• [Exercise instructions] Those lines of the records that contain "shipping" are to be located and copied.

• [Record excerpts]

■ ■ ■ ■ ■

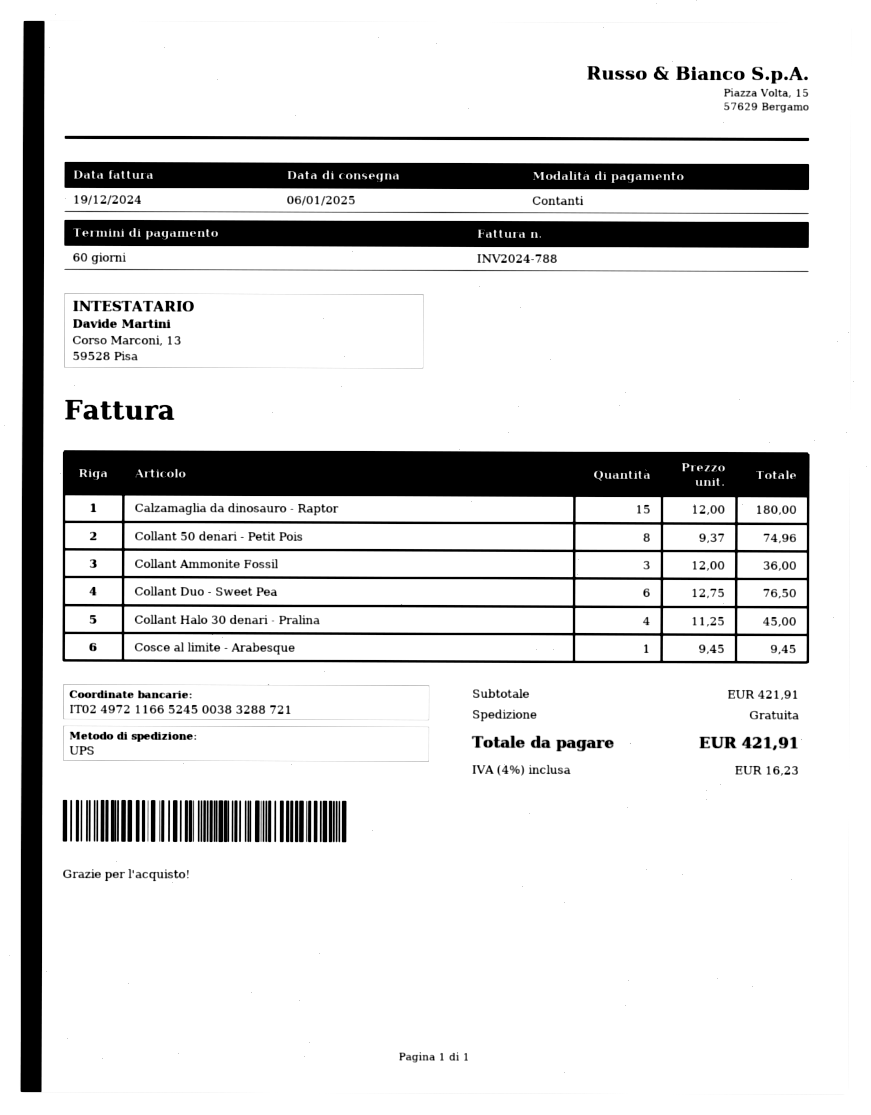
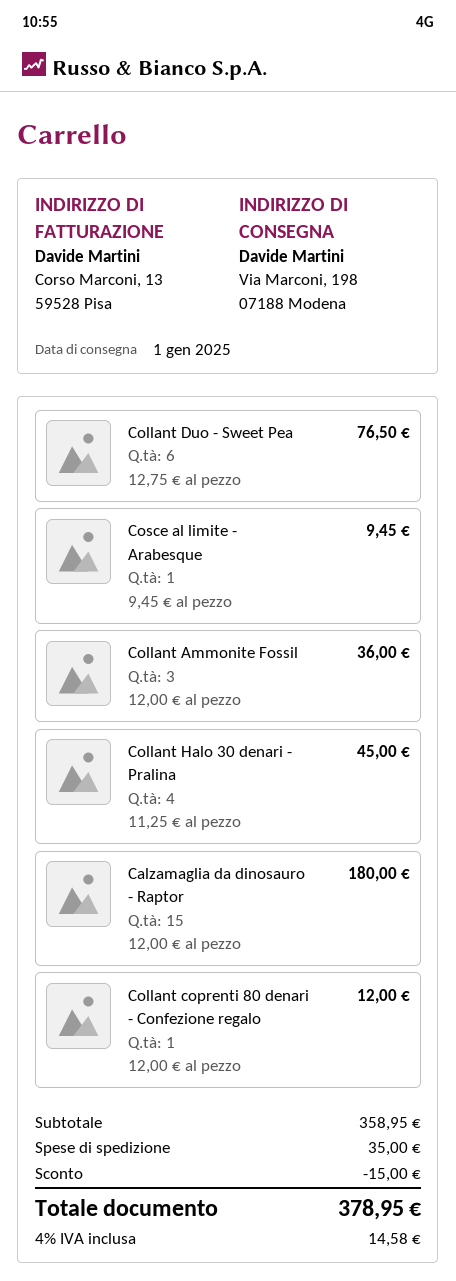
delivery date: 2025-01-06 -> 2025-01-01
Collant 50 denari - Petit Pois: 8 x 9.37 = 74.96 -> none
Collant coprenti 80 denari - Confezione regalo: none -> 1 x 12.00 = 12.00
subtotal: 421.91 -> 358.95
discount: none -> 15.00
shipping: 0.00 -> 35.00
tax: 4% = 16.23 -> 4% = 14.58
total: 421.91 -> 378.95

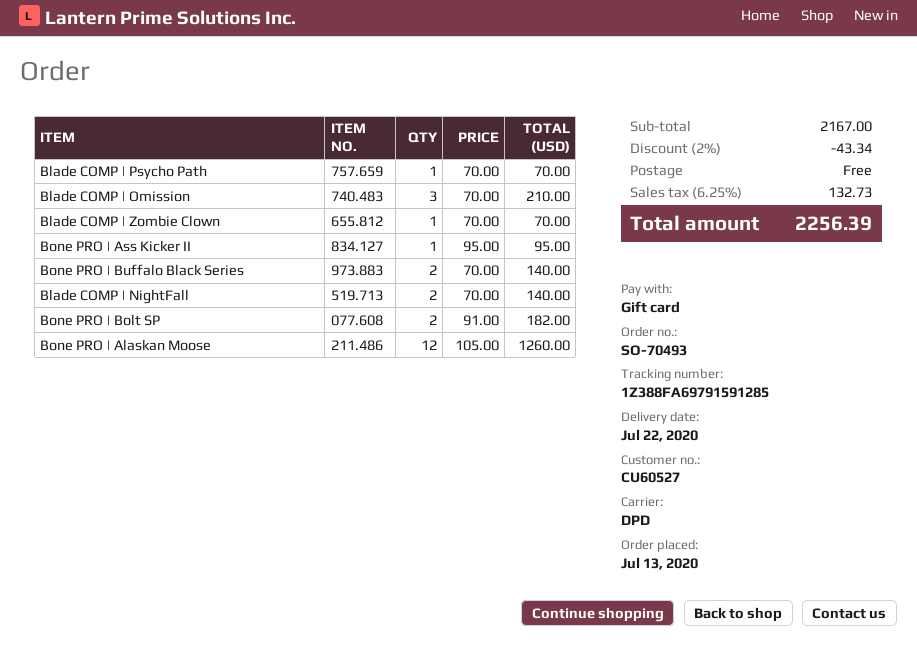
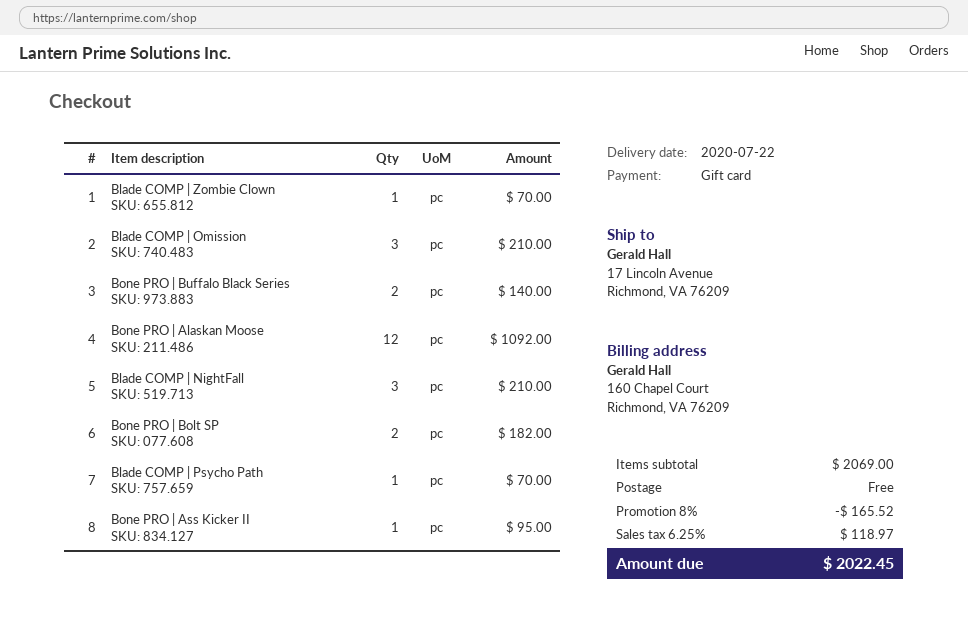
Blade COMP | NightFall: 2 for 140.00 -> 3 for 210.00
Bone PRO | Alaskan Moose: 12 for 1260.00 -> 12 for 1092.00
subtotal: 2167.00 -> 2069.00
discount: 2% = 43.34 -> 8% = 165.52
tax: 6.25% = 132.73 -> 6.25% = 118.97
total: 2256.39 -> 2022.45

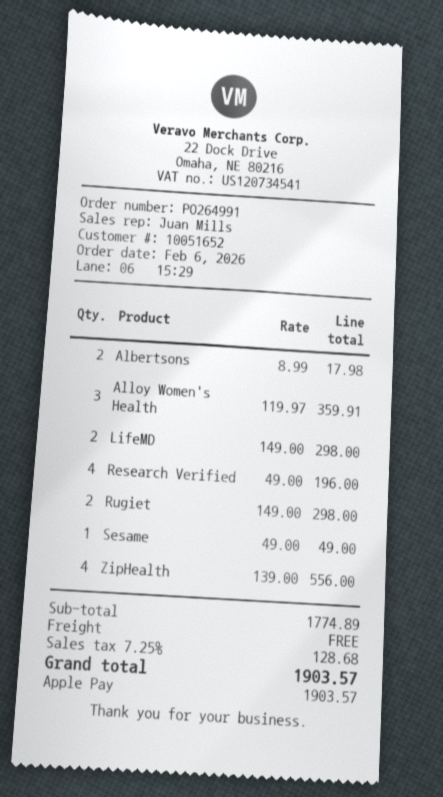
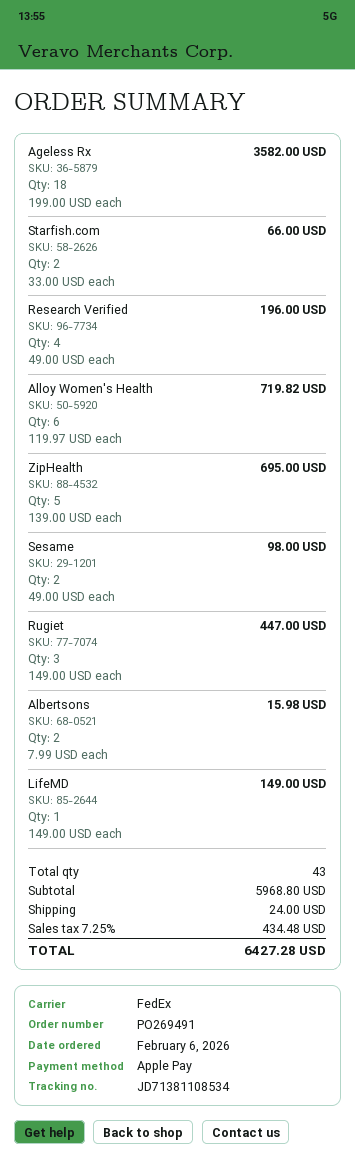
order number: PO264991 -> PO269491
Albertsons: 2 x 8.99 = 17.98 -> 2 x 7.99 = 15.98
Alloy Women's Health: 3 x 119.97 = 359.91 -> 6 x 119.97 = 719.82
LifeMD: 2 x 149.00 = 298.00 -> 1 x 149.00 = 149.00
Rugiet: 2 x 149.00 = 298.00 -> 3 x 149.00 = 447.00
Sesame: 1 x 49.00 = 49.00 -> 2 x 49.00 = 98.00
ZipHealth: 4 x 139.00 = 556.00 -> 5 x 139.00 = 695.00
Ageless Rx: none -> 18 x 199.00 = 3582.00
Starfish.com: none -> 2 x 33.00 = 66.00
subtotal: 1774.89 -> 5968.80
shipping: 0.00 -> 24.00
tax: 7.25% = 128.68 -> 7.25% = 434.48
total: 1903.57 -> 6427.28

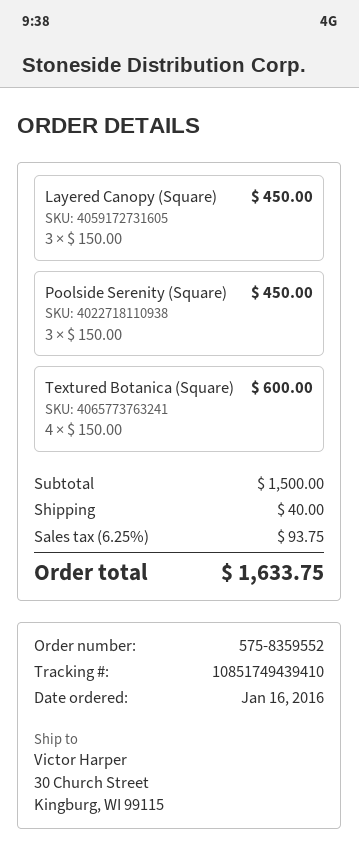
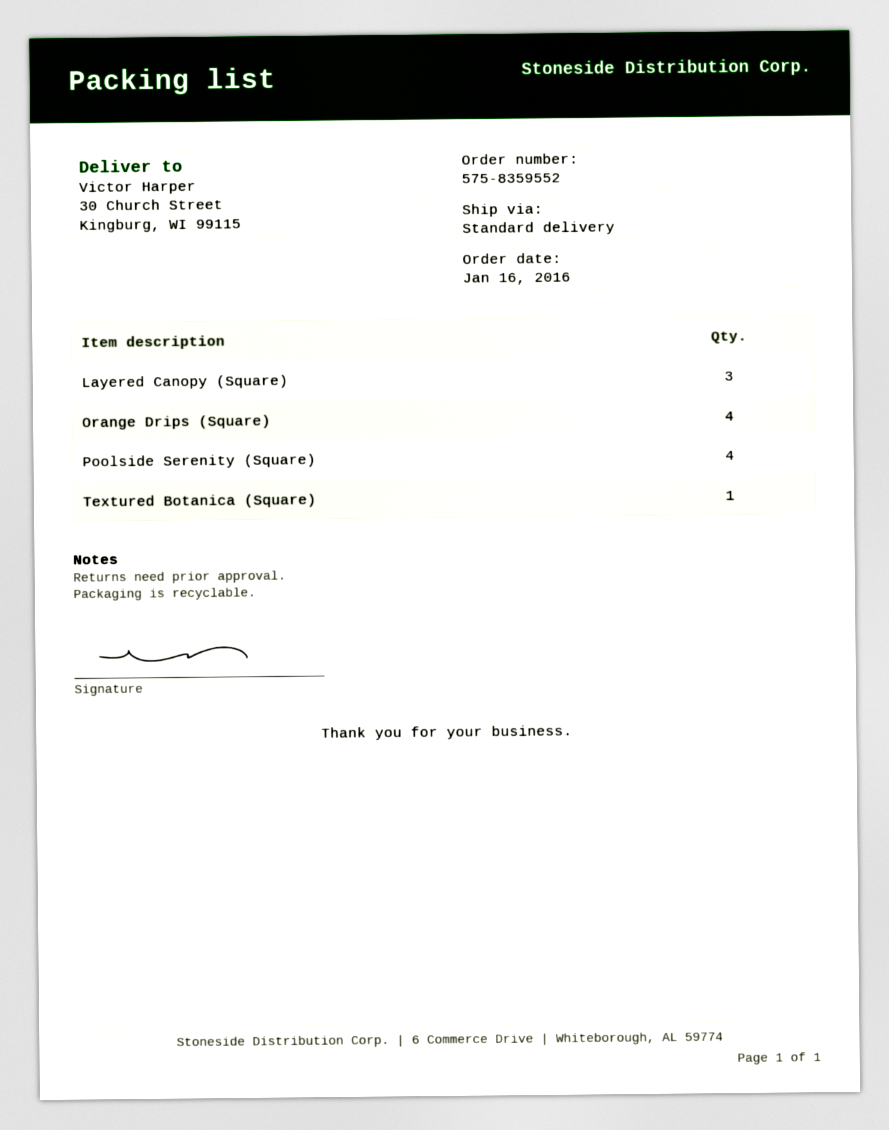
Poolside Serenity (Square): 3 -> 4
Textured Botanica (Square): 4 -> 1
Orange Drips (Square): none -> 4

■ ■ ■ ■ ■

• [Exercise output]
shipping: 0.00 -> 35.00
shipping: 0.00 -> 24.00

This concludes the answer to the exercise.